Navarro and Ross argue in their paper that even though the plan will cost $167 billion, it will be made up for by the new tax revenue generated from people becoming employed who previously were out of work and businesses paying more in taxes than they would have otherwise. But none of that will happen without new projects. “If they manage to construct this so badly that no new net activity is created,” Bivens warned, “then they’re not going to recoup anything.”

A windfall for Wall Street

What it does mean is that private companies, such as those that run electric grids and water systems, can expect a tax break for some of the maintenance they already have to do. “They’re working to maintain and modernize their facilities anyway, presumably,” noted Van de Water. “It’s going to be a windfall tax break for stuff that was being done anyway.”

The other firms that stand to get tax breaks are all straight from Wall Street: investment banks, private equity firms, anyone who invests money in equity projects. “This scheme just seems like a boondoggle for business,” Van de Water added.

“It’s basically a big tax increase on middle class Americans,” DeGood noted, given that they have to pay more in fees and higher rates, “and a giant shifting of wealth upwards towards Wall Street financiers.”

Why do it this way?

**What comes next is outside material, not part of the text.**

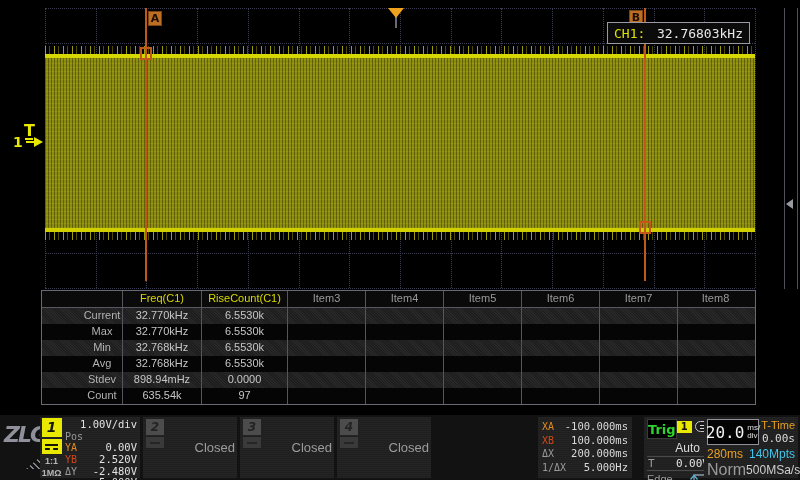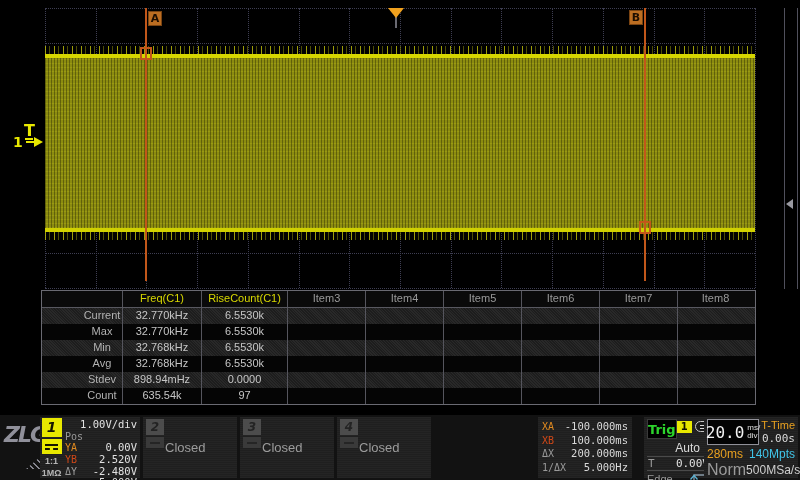"CH1:" div { html: none -> <div> <span>CH1:</span> <span>32.76803kHz</span> </div> }
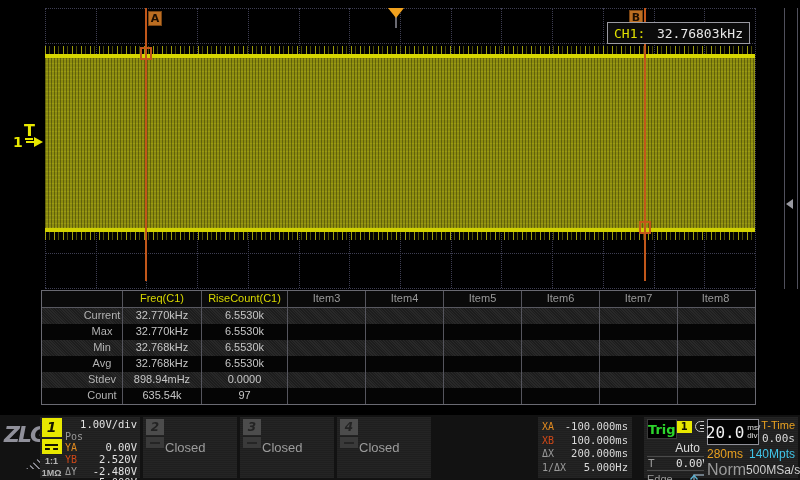"Closed" .closed-label { text-align: left -> right }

Van de Water thinks it just fits with an old anti-government ideology, “the notion that somehow doing things through the private sector is inherently better than doing them through the public sector.” There isn’t any reason to think that it’s more efficient, he argued. “You’re having to create these extra returns for private investors, [but] governments don’t have to make a profit.”

Instead, the government could undertake this itself. “The simplest, most straight forward way of doing it is just for the appropriate levels of government to do what they normally do,” Van de Water said.

As with many policies, Trump’s priorities may shift. Steven Bannon, White House strategist, seemed to suggest recently that the government would take advantage of low interest rates and use the money to build. Steven Mnuchin, a member of the transition committee who is being considered for Treasury Secretary, said the administration would look at creating an infrastructure bank that would leverage government money to fund projects.

But until the details change, there is little for Democrats to love. “In the current incarnation, there are no reasons to support it,” DeGood said.